Copy the listing exactly, leaving out every picture.

> Data excerpts

────────────────────────────────────────

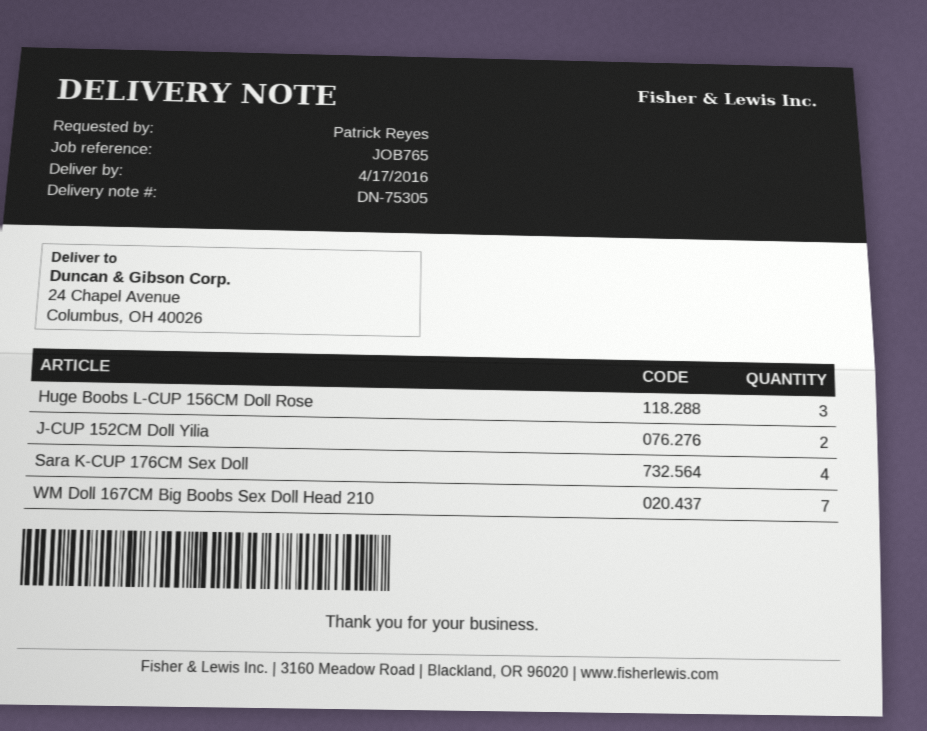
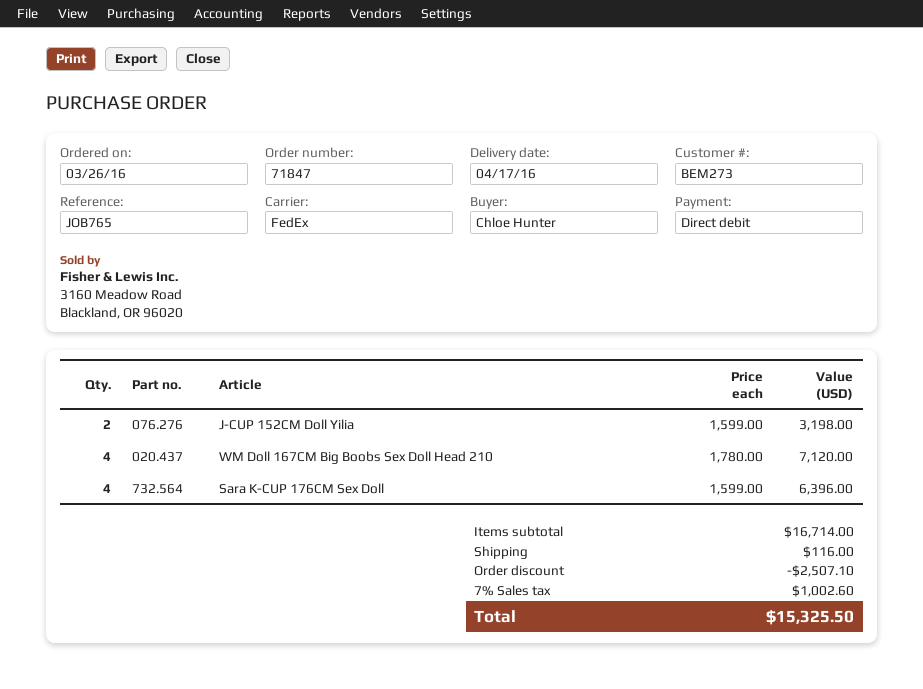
ordered by: Patrick Reyes -> Chloe Hunter
Huge Boobs L-CUP 156CM Doll Rose: 3 -> none
WM Doll 167CM Big Boobs Sex Doll Head 210: 7 -> 4

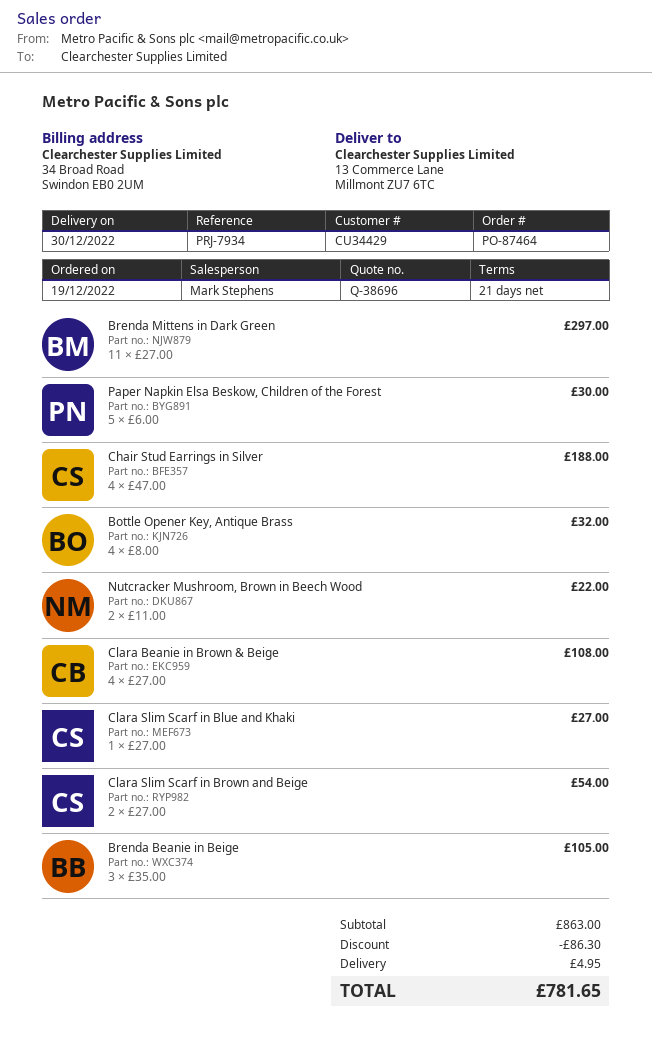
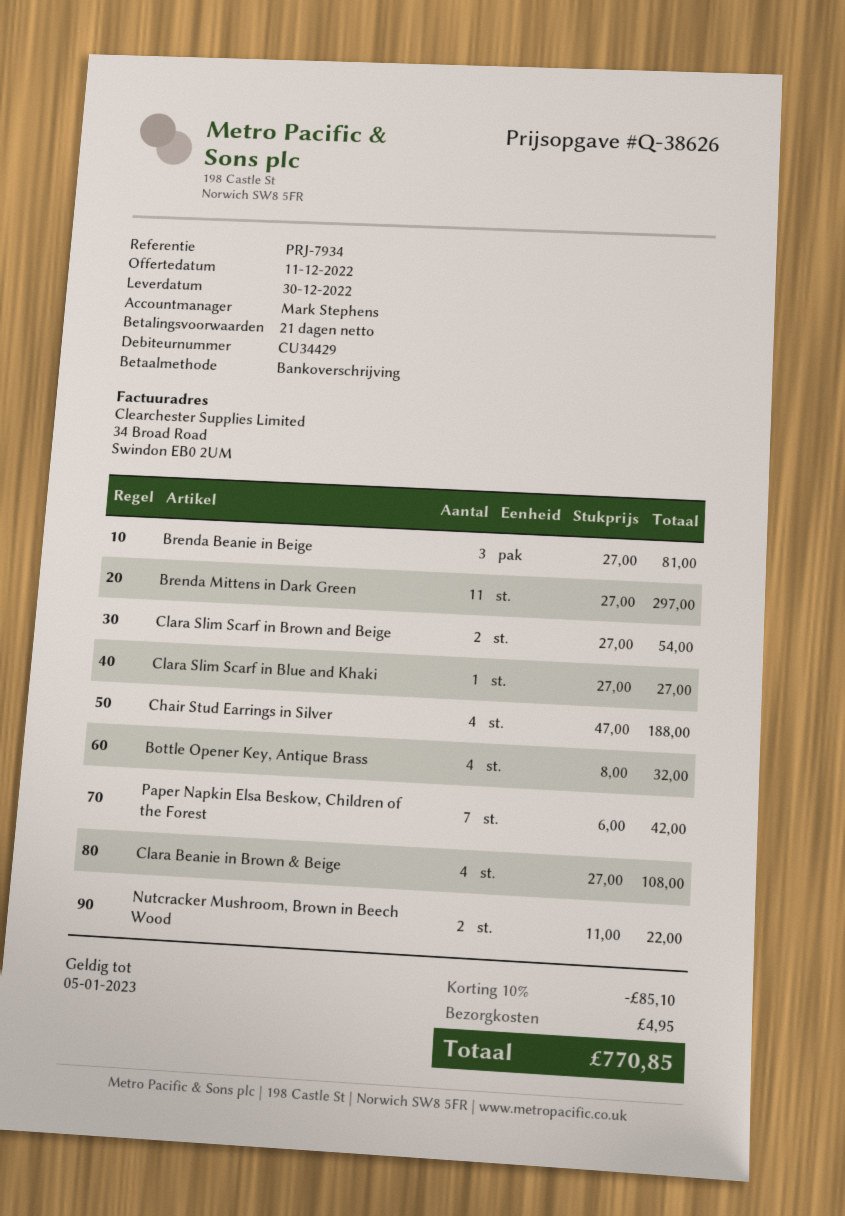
quote number: Q-38696 -> Q-38626
Paper Napkin Elsa Beskow, Children of the Forest: 5 x 6.00 = 30.00 -> 7 x 6.00 = 42.00
Brenda Beanie in Beige: 3 x 35.00 = 105.00 -> 3 x 27.00 = 81.00
discount: 86.30 -> 85.10
total: 781.65 -> 770.85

────────────────────────────────────────

> Response to this exercise
ordered by: Patrick Reyes -> Chloe Hunter
Huge Boobs L-CUP 156CM Doll Rose: 3 -> none
WM Doll 167CM Big Boobs Sex Doll Head 210: 7 -> 4

quote number: Q-38696 -> Q-38626
Paper Napkin Elsa Beskow, Children of the Forest: 5 x 6.00 = 30.00 -> 7 x 6.00 = 42.00
Brenda Beanie in Beige: 3 x 35.00 = 105.00 -> 3 x 27.00 = 81.00
discount: 86.30 -> 85.10
total: 781.65 -> 770.85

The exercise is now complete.